Announcing the Release of Apache Flink 1.19

March 18, 2024 - Lincoln Lee (@lincoln_86xy)

The Apache Flink PMC is pleased to announce the release of Apache Flink 1.19.0. As usual, we are looking at a packed release with a wide variety of improvements and new features. Overall, 162 people contributed to this release completing 33 FLIPs and 600+ issues. Thank you!

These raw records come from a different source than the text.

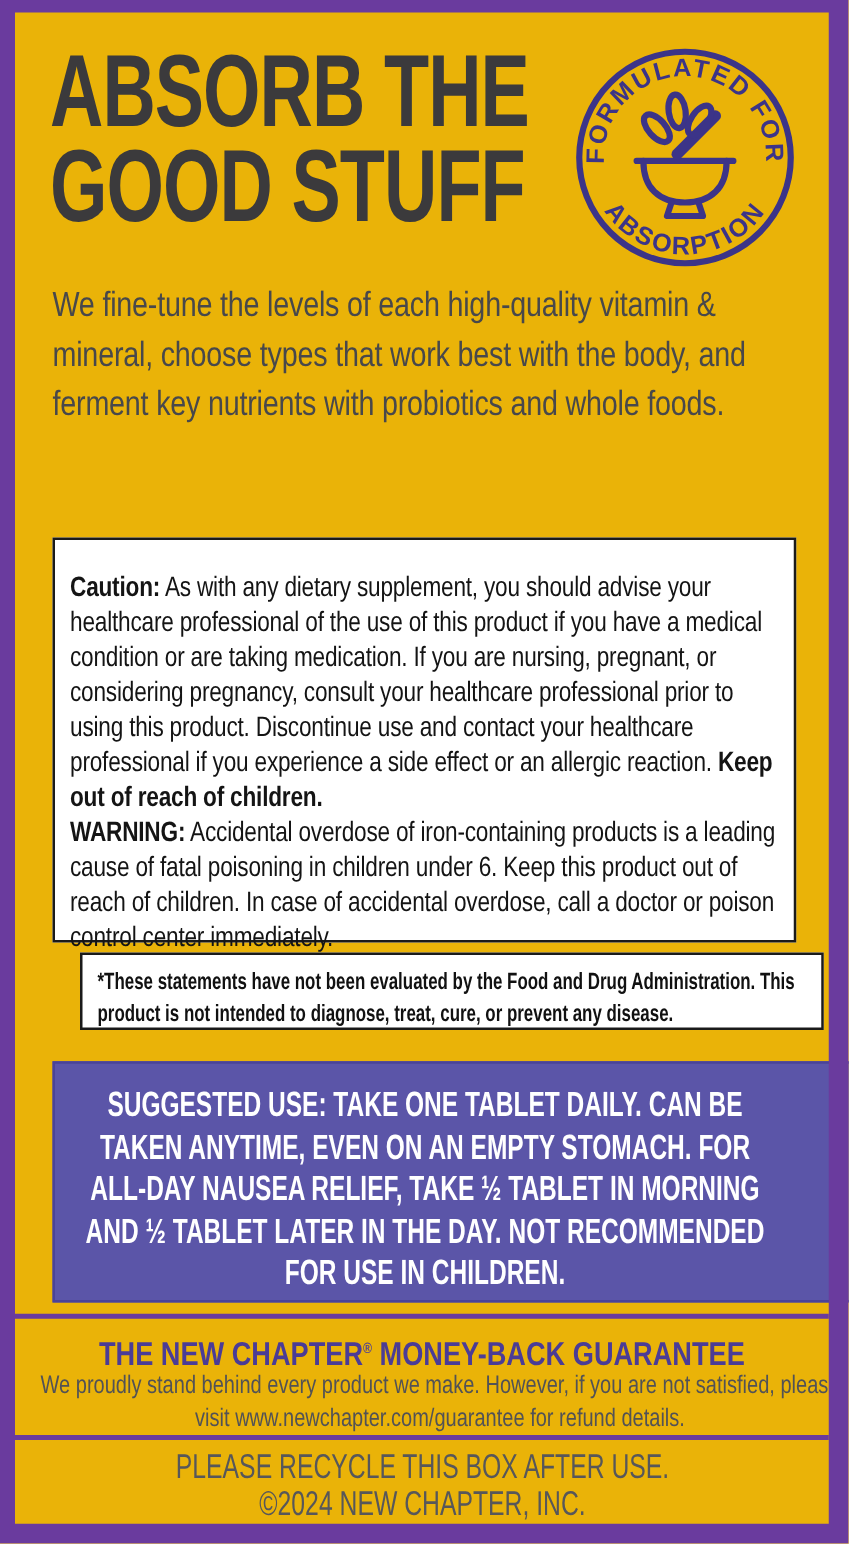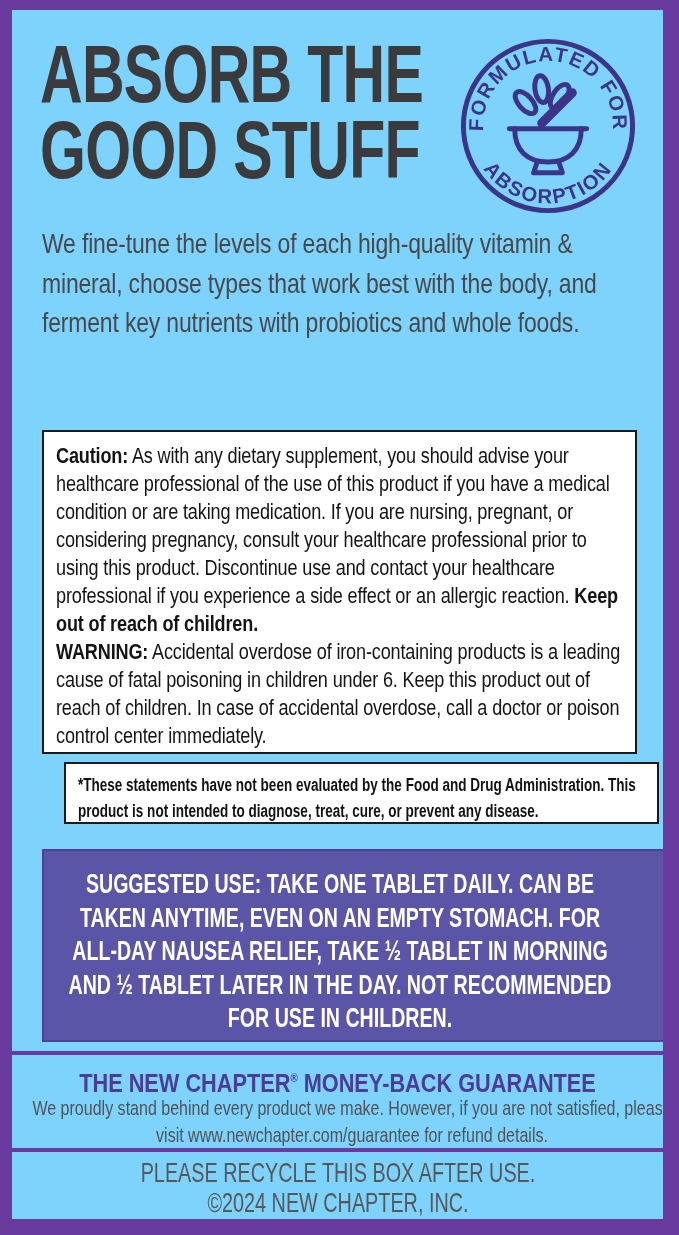--- a/index.html
+++ b/index.html
@@ -1,17 +1,17 @@
 <!DOCTYPE html>
 <html><head>
 <meta charset="utf-8">
 <style>
   html,body{margin:0;padding:0;}
   .page{
-    position:relative;width:679px;height:1235px;background:#7dd3fc;
+    position:relative;width:679px;height:1235px;background:#eab308;
     font-family:"Liberation Sans", sans-serif;overflow:hidden;
   }
   
   .frame{
     position:absolute;inset:0;box-sizing:border-box;
     border-style:solid;border-color:#6a3b9e;
     border-width:10px 16px 16px 12px;
     pointer-events:none;z-index:6;
   }
   
@@ -26,21 +26,21 @@
   .badge svg{display:block;}
   
   .intro{
     position:absolute;left:42px;top:224px;width:732px;
     font-size:28px;line-height:39.5px;color:#48484b;letter-spacing:-0.2px;
     transform:scaleX(0.82);transform-origin:left top;
   }
   
   .caution-box{
     position:absolute;left:42px;top:430px;width:595px;box-sizing:border-box;
-    border:2.5px solid #1a1a1a;padding:10px 12px 8px 12px;background:#fff;
+    border:2.5px solid #1a1a1a;padding:24px 12px 8px 12px;background:#fff;
   }
   .caution-inner{
     width:700px;font-size:22.4px;line-height:28px;color:#141414;
     letter-spacing:-0.2px;transform:scaleX(0.808);transform-origin:left top;
   }
   .caution-box{height:324px;}
   .caution-inner p{margin:0;}
   .caution-inner b{font-weight:bold;}
   
   .fda-box{

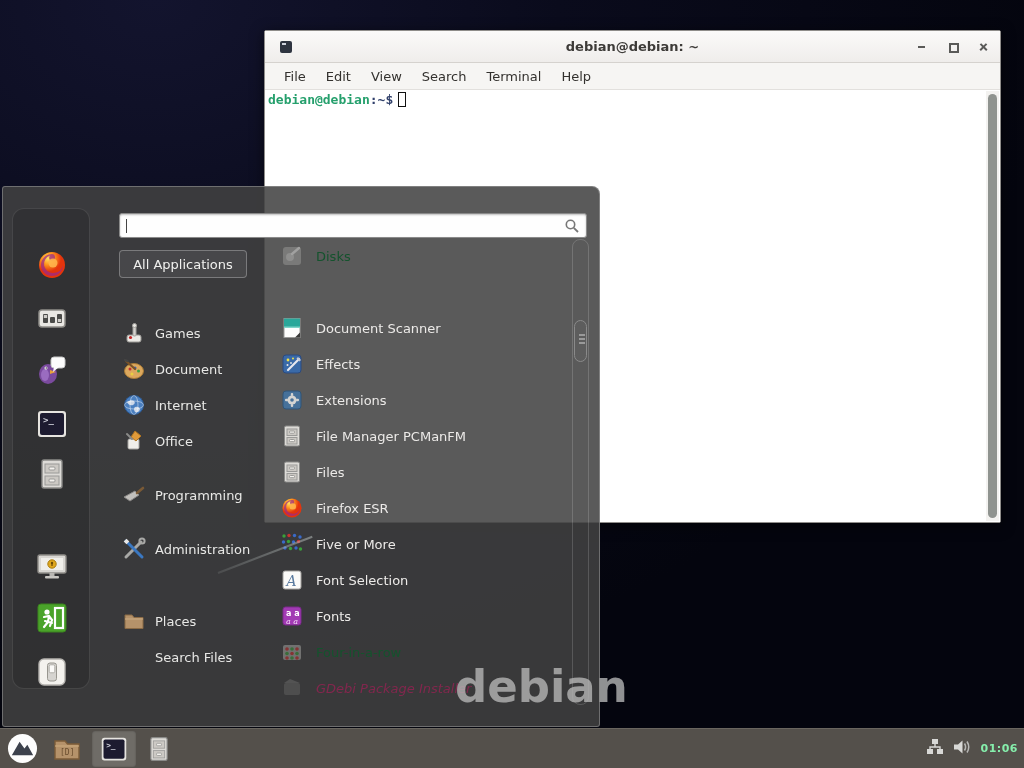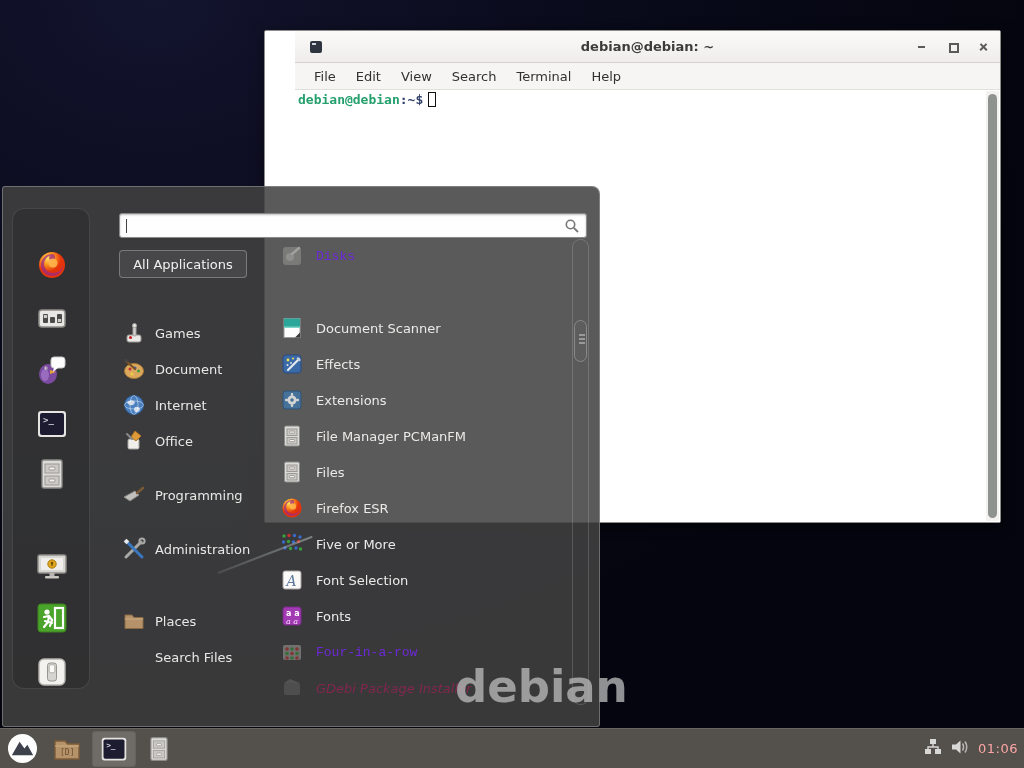--- a/index.html
+++ b/index.html
@@ -8,21 +8,21 @@
          background:radial-gradient(ellipse 900px 700px at 15% 0%, #13142e 0%, #0a0b1c 45%, #04050e 100%); }
 
   
   .desktop { position:absolute; inset:0; }
   .watermark { position:absolute; left:455px; top:660px; z-index:15;
     font-size:45px; font-weight:600; letter-spacing:0px; color:rgba(185,185,185,0.78); }
 
   
   .term { position:absolute; left:264px; top:30px; width:737px; height:493px; z-index:5;
           border:1px solid #8f8d8a; border-radius:2px; box-shadow:0 3px 14px rgba(0,0,0,.55);
-          background:#fff; display:flex; flex-direction:column;padding-left:30px; }
+          background:#fff; display:flex; flex-direction:column; }
   .term-titlebar { height:32px; background:linear-gradient(#fbfaf9,#efedeb); border-bottom:1px solid #d5d2ce;
           display:flex; align-items:center; position:relative; }
   .term-title { position:absolute; left:0; right:0; text-align:center; font-size:13px; font-weight:bold; color:#3d3b38; }
   .term-appicon { width:12px; height:12px; margin-left:15px; background:#2e3440; border-radius:2px; position:relative; z-index:1; }
   .term-appicon::after{ content:""; position:absolute; left:2px; top:2px; width:4px; height:2px; background:#cfd3dc; }
   .term-controls { position:absolute; right:12px; display:flex; gap:22px; align-items:center; }
   .wc { width:9px; height:9px; position:relative; cursor:default; }
   .wc-min::after { content:""; position:absolute; left:1px; top:4px; width:7px; height:2px; background:#5a5a58; }
   .wc-max::after { content:""; position:absolute; left:1px; top:1px; width:6px; height:6px; border:2px solid #5a5a58; }
   .wc-close::before,.wc-close::after { content:""; position:absolute; left:0; top:3.5px; width:9px; height:2.4px; background:#5a5a58; }
@@ -56,40 +56,40 @@
              color:#f0f0ee; font-size:13px; display:flex; align-items:center; justify-content:center; }
 
   .cat-row { position:absolute; left:119px; width:150px; height:32px; display:flex; align-items:center; gap:9px;
              color:#e8e8e6; font-size:13px; }
   .cat-row .ic { width:24px; height:24px; flex:0 0 24px; }
   .cat-row.noicon { padding-left:33px; }
 
   .app-row { position:absolute; left:277px; width:280px; height:34px; display:flex; align-items:center; gap:12px;
              color:#eceae8; font-size:13px; }
   .app-row .ic { width:24px; height:24px; flex:0 0 24px; }
-  .app-row.disabled { color:#6d28d9;font-family:Liberation Mono, monospace; }
+  .app-row.disabled { color:#14532d; }
   .app-row.faded { color:#be185d; opacity:.55;font-style:italic; }
 
   .menu-scroll-track { position:absolute; left:569px; top:52px; width:17px; height:466px;
              border:1px solid rgba(255,255,255,0.16); border-radius:8px; }
   .menu-scroll-thumb { position:absolute; left:1px; width:13px; top:80px; height:42px;
              background:#5d5d5d; border:1px solid #8a8a8a; border-radius:7px; }
   .grip { position:absolute; left:3.5px; width:6px; height:1.6px; background:#9a9a9a; }
 
   .mouse-trail { position:absolute; left:218px; top:572px; width:101px; height:2px; z-index:16;
              background:linear-gradient(90deg, rgba(180,188,186,0.15), rgba(190,198,196,0.5));
              transform:rotate(-21deg); transform-origin:left center; }
 
   
   .taskbar { position:absolute; left:0; bottom:0; width:1024px; height:40px; background:#54504b; z-index:20;
              border-top:1px solid #6a665f; display:flex; align-items:center; }
   .tb-btn { height:36px; display:flex; align-items:center; justify-content:center; margin-left:6px; padding:0 4px; border-radius:3px; }
   .tb-btn.active { background:rgba(255,255,255,0.16); box-shadow:inset 0 0 2px rgba(0,0,0,.3); padding:0 8px; }
   .tb-right { position:absolute; right:6px; display:flex; align-items:center; gap:9px; }
-  .tb-clock { color:#fca5a5; font-size:13px; font-weight:normal; letter-spacing:.5px; }
+  .tb-clock { color:#86efac; font-size:11px; font-weight:bold; letter-spacing:.5px; }
 </style>
 </head>
 <body>
 
 <div class="desktop">
 
   <div class="term">
     <div class="term-titlebar">
       <div class="term-appicon"></div>
       <div class="term-title">debian@debian: ~</div>

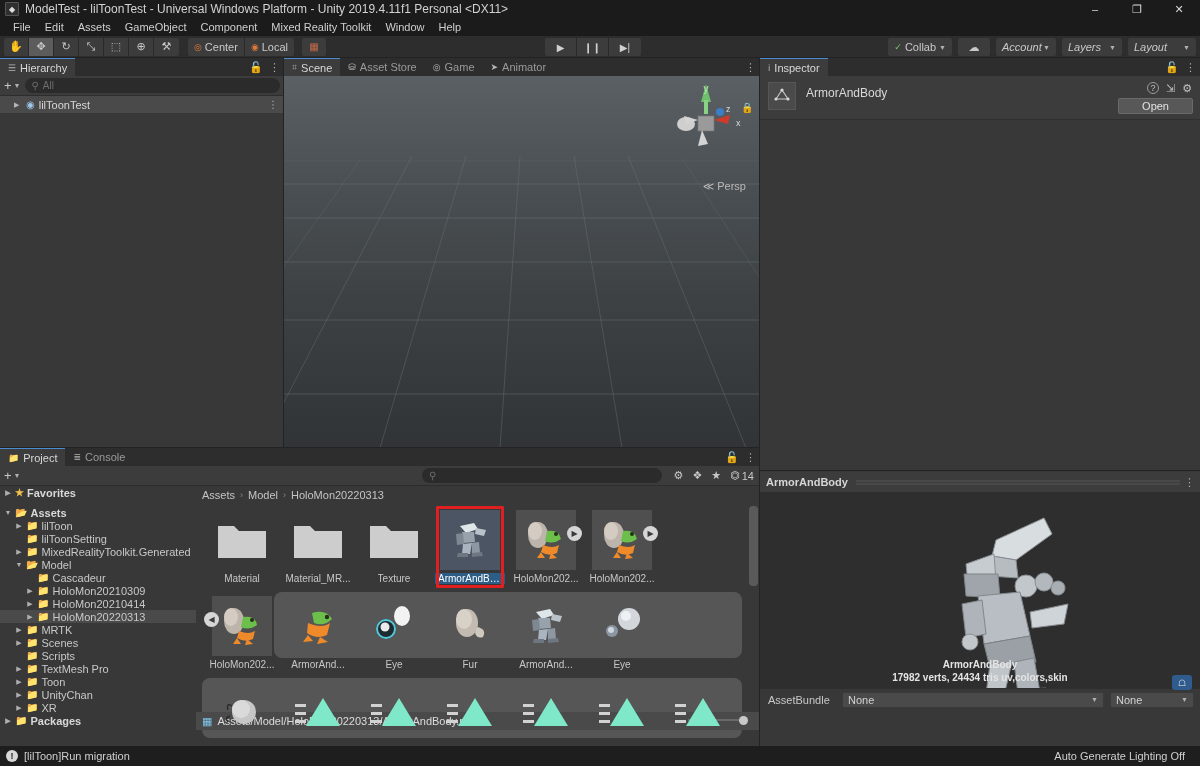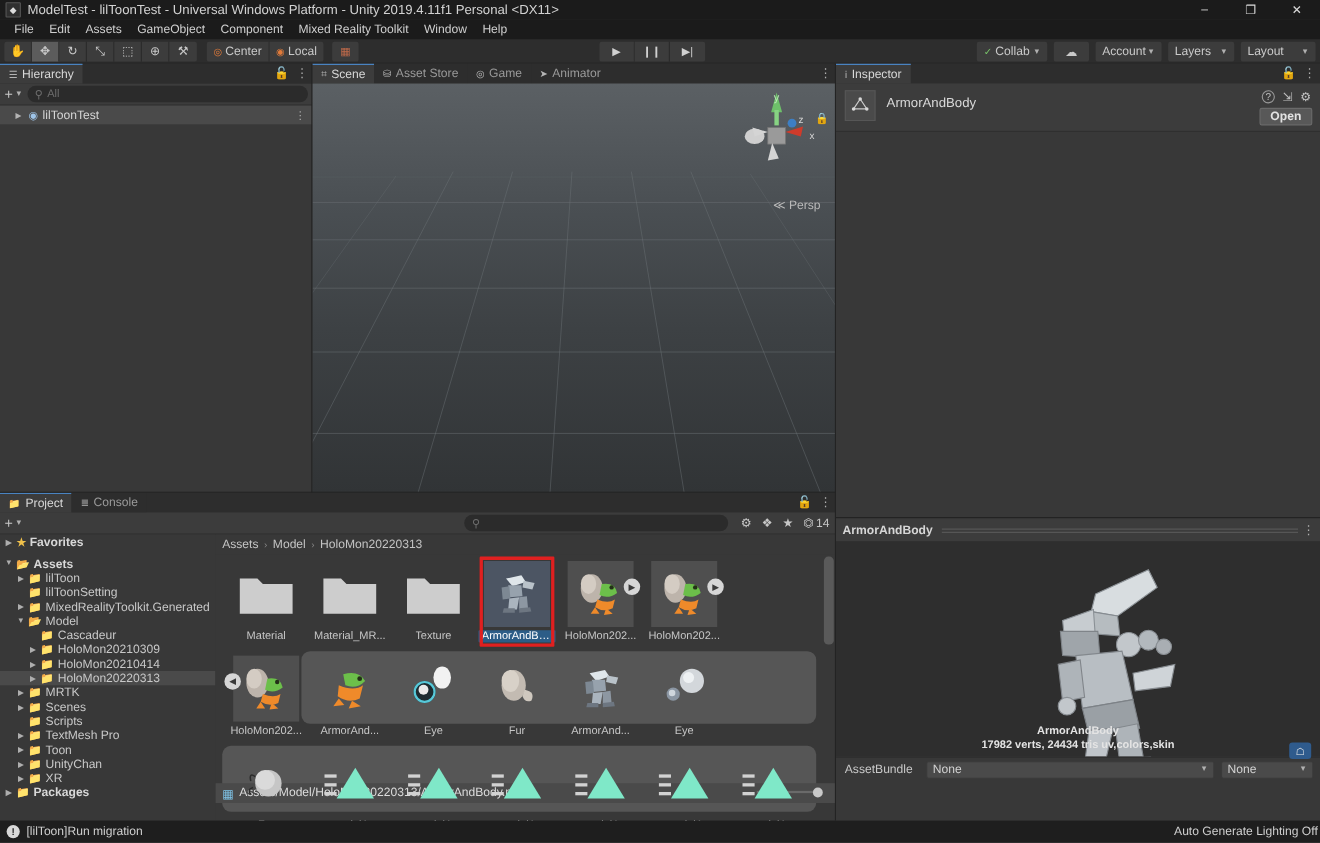--- a/index.html
+++ b/index.html
@@ -72,21 +72,21 @@
   }
   .play-btn:first-child { border-radius: 2px 0 0 2px; }
   .play-btn:last-child { border-radius: 0 2px 2px 0; border-right: none; }
   .right-group { position: absolute; right: 4px; top: 2px; display: flex; gap: 6px; align-items: center; height: 18px; }
   .collab-btn, .cloud-btn, .dd-btn {
     height: 18px; background: #3c3c3c; border-radius: 2px; display: flex;
     align-items: center; justify-content: center; color: #c9c9c9; font-size: 11px; padding: 0 6px;
   }
   .collab-btn { gap: 3px; }
   .cloud-btn { width: 32px; }
-  .dd-btn { width: 60px; justify-content: space-between; }
+  .dd-btn { width: 60px; justify-content: space-between; font-style: italic; }
   .dd-btn.layout { width: 68px; }
   .caret { font-size: 7px; color: #b0b0b0; }
 
   
   .panel { position: absolute; background: #383838; }
   .panel-tabs {
     height: 18px; background: #2d2d2d; display: flex; align-items: stretch;
     position: relative;
   }
   .ptab {
@@ -157,23 +157,23 @@
     height: 44px; background: #3c3c3c; display: flex; padding: 6px 8px; gap: 10px;
     position: relative; border-bottom: 1px solid #2f2f2f;
   }
   .insp-thumb {
     width: 28px; height: 28px; background: #4a4a4a; border: 1px solid #565656;
     display: flex; align-items: center; justify-content: center;
   }
   .insp-name { font-size: 12px; color: #d9d9d9; margin-top: 4px; }
   .insp-icons { position: absolute; right: 8px; top: 6px; display: flex; gap: 7px; color: #c0c0c0; font-size: 11px; }
   .open-btn {
-    position: absolute; right: 7px; top: 22px; height: 16px; padding: 0 9px;
+    position: absolute; right: 7px; top: 22px; height: 16px; padding: 0 23px;
     background: #585858; border: 1px solid #6a6a6a; border-radius: 2px;
-    display: flex; align-items: center; font-size: 11px; color: #e2e2e2; font-weight: bold;
+    display: flex; align-items: center; font-size: 11px; color: #e2e2e2;
   }
   .prop-rows { padding-top: 10px; }
   .prop-row { height: 16px; display: flex; align-items: center; margin-bottom: 1px; }
   .prop-label { width: 172px; padding-left: 14px; font-size: 11px; color: #c8c8c8; }
   .prop-value {
     flex: 1; height: 16px; background: #2b2b2b; border: 1px solid #212121;
     display: flex; align-items: center; padding-left: 5px; font-size: 11px; color: #d5d5d5;
     margin-right: 0;
   }
 
@@ -287,21 +287,21 @@
   
   .statusbar {
     position: absolute; left: 0; bottom: 0; width: 1200px; height: 20px;
     background: #1e1e1e; display: flex; align-items: center; padding: 0 6px; gap: 6px;
   }
   .status-ico {
     width: 12px; height: 12px; border-radius: 50%; background: #d8d8d8; color: #1e1e1e;
     display: flex; align-items: center; justify-content: center; font-size: 9px; font-weight: bold;
   }
   .status-text { font-size: 11px; color: #cfcfcf; }
-  .status-right { position: absolute; right: 2px; font-size: 11px; color: #cfcfcf; }
+  .status-right { position: absolute; right: 15px; font-size: 11px; color: #cfcfcf; }
 
   .splitv { position: absolute; background: #232323; }
 </style>
 </head>
 <body>
 
 <div class="app">
 
   <div class="titlebar">
     <div class="app-icon">◆</div>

Let’s dive into the highlights.

Flink SQL Improvements #

Custom Parallelism for Table/SQL Sources #

Now in Flink 1.19, you can set a custom parallelism for performance tuning via the scan.parallelism option. The first available connector is DataGen (Kafka connector is on the way). Here is an example using SQL Client:

-- set parallelism within the ddl
CREATE TABLE Orders (
    order_number BIGINT,
    price        DECIMAL(32,2),
    buyer        ROW<first_name STRING, last_name STRING>,
    order_time   TIMESTAMP(3)
) WITH (
    'connector' = 'datagen',
    'scan.parallelism' = '4'
);

-- or set parallelism via dynamic table option
SELECT * FROM Orders /*+ OPTIONS('scan.parallelism'='4') */;

More Information

Configurable SQL Gateway Java Options #

A new option env.java.opts.sql-gateway for specifying the Java options is introduced in Flink 1.19, so you can fine-tune the memory settings, garbage collection behavior, and other relevant Java parameters for SQL Gateway.

More Information

FLINK-33203

Configure Different State TTLs Using SQL Hint #

Starting from Flink 1.18, Table API and SQL users can set state time-to-live (TTL) individually for stateful operators via the SQL compiled plan. In Flink 1.19, users have a more flexible way to specify custom TTL values for regular joins and group aggregations directly within their queries by utilizing the STATE_TTL hint. This improvement means that you no longer need to alter your compiled plan to set specific TTLs for these frequently used operators. With the introduction of STATE_TTL hints, you can streamline your workflow and dynamically adjust the TTL based on your operational requirements.

Here is an example:

-- set state ttl for join
SELECT /*+ STATE_TTL('Orders'= '1d', 'Customers' = '20d') */ *
FROM Orders LEFT OUTER JOIN Customers
    ON Orders.o_custkey = Customers.c_custkey;

-- set state ttl for aggregation
SELECT /*+ STATE_TTL('o' = '1d') */ o_orderkey, SUM(o_totalprice) AS revenue
FROM Orders AS o
GROUP BY o_orderkey;

More Information

Named Parameters for Functions and Procedures #

Named parameters now can be used when calling a function or stored procedure. With named parameters, users do not need to strictly specify the parameter position, just specify the parameter name and its corresponding value. At the same time, if non-essential parameters are not specified, they will default to being filled with null.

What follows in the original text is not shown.